:: DATA SUPPLIED ::

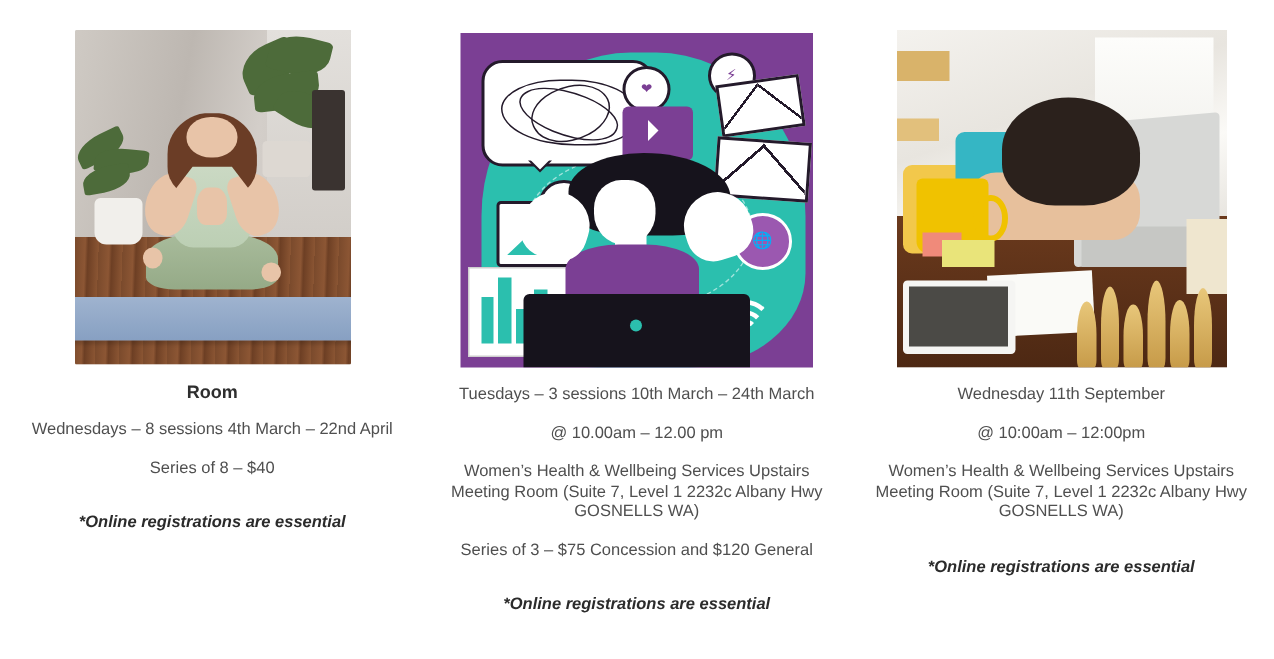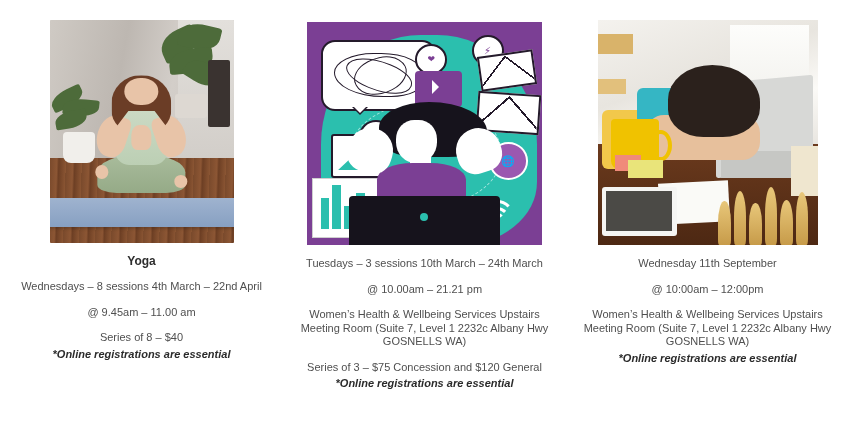--- a/index.html
+++ b/index.html
@@ -246,7 +246,7 @@
         </div>
       </div>
     </div>
-    <div class="title">Yoga</div>
+    <div class="title">Room</div>
     <div class="line">Wednesdays – 8 sessions 4th March – 22nd April</div>
     <div class="line">@ 9.45am – 11.00 am</div>
     <div class="line">Series of 8 – $40</div>

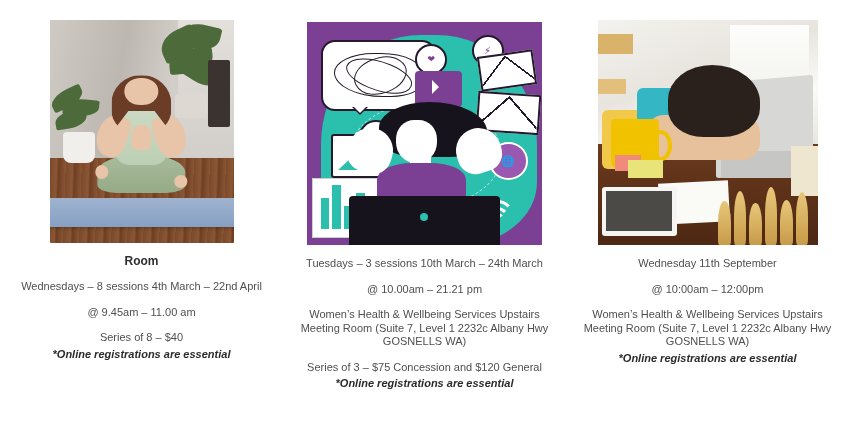--- a/index.html
+++ b/index.html
@@ -312,7 +312,7 @@
       </div>
     </div>
     <div class="line">Tuesdays – 3 sessions 10th March – 24th March</div>
-    <div class="line">@ 10.00am – 21.21 pm</div>
+    <div class="line">@ 10.00am – 12.00 pm</div>
     <div class="line">Women’s Health &amp; Wellbeing Services Upstairs Meeting Room (Suite 7, Level 1 2232c Albany Hwy GOSNELLS WA)</div>
     <div class="line">Series of 3 – $75 Concession and $120 General</div>
     <div class="note-line">*Online registrations are essential</div>

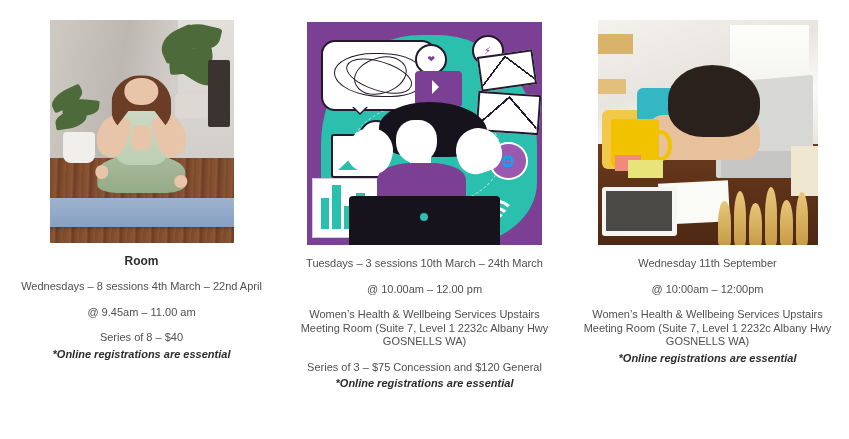--- a/index.html
+++ b/index.html
@@ -248,7 +248,6 @@
     </div>
     <div class="title">Room</div>
     <div class="line">Wednesdays – 8 sessions 4th March – 22nd April</div>
-    <div class="line">@ 9.45am – 11.00 am</div>
     <div class="line">Series of 8 – $40</div>
     <div class="note-line">*Online registrations are essential</div>
   </div>

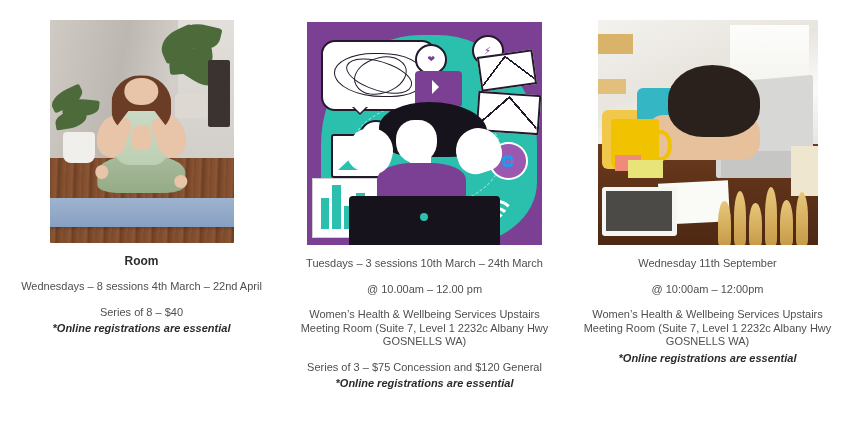--- a/index.html
+++ b/index.html
@@ -203,7 +203,7 @@
     font-style:italic;
     color:#2b2b2b;
     line-height:13.5px;
-    margin-top:3px;
+    margin-top:23px;
     padding:0 4px;
   }
 </style>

:: TASK ITEM ::
An exact copy of the listing above, minus its pictures, is what is needed here.

:: COMPLETED EXERCISE ::
--- a/index.html
+++ b/index.html
@@ -246,7 +246,7 @@
         </div>
       </div>
     </div>
-    <div class="title">Yoga</div>
+    <div class="title">Room</div>
     <div class="line">Wednesdays – 8 sessions 4th March – 22nd April</div>
     <div class="line">@ 9.45am – 11.00 am</div>
     <div class="line">Series of 8 – $40</div>

--- a/index.html
+++ b/index.html
@@ -312,7 +312,7 @@
       </div>
     </div>
     <div class="line">Tuesdays – 3 sessions 10th March – 24th March</div>
-    <div class="line">@ 10.00am – 21.21 pm</div>
+    <div class="line">@ 10.00am – 12.00 pm</div>
     <div class="line">Women’s Health &amp; Wellbeing Services Upstairs Meeting Room (Suite 7, Level 1 2232c Albany Hwy GOSNELLS WA)</div>
     <div class="line">Series of 3 – $75 Concession and $120 General</div>
     <div class="note-line">*Online registrations are essential</div>

--- a/index.html
+++ b/index.html
@@ -248,7 +248,6 @@
     </div>
     <div class="title">Room</div>
     <div class="line">Wednesdays – 8 sessions 4th March – 22nd April</div>
-    <div class="line">@ 9.45am – 11.00 am</div>
     <div class="line">Series of 8 – $40</div>
     <div class="note-line">*Online registrations are essential</div>
   </div>

--- a/index.html
+++ b/index.html
@@ -203,7 +203,7 @@
     font-style:italic;
     color:#2b2b2b;
     line-height:13.5px;
-    margin-top:3px;
+    margin-top:23px;
     padding:0 4px;
   }
 </style>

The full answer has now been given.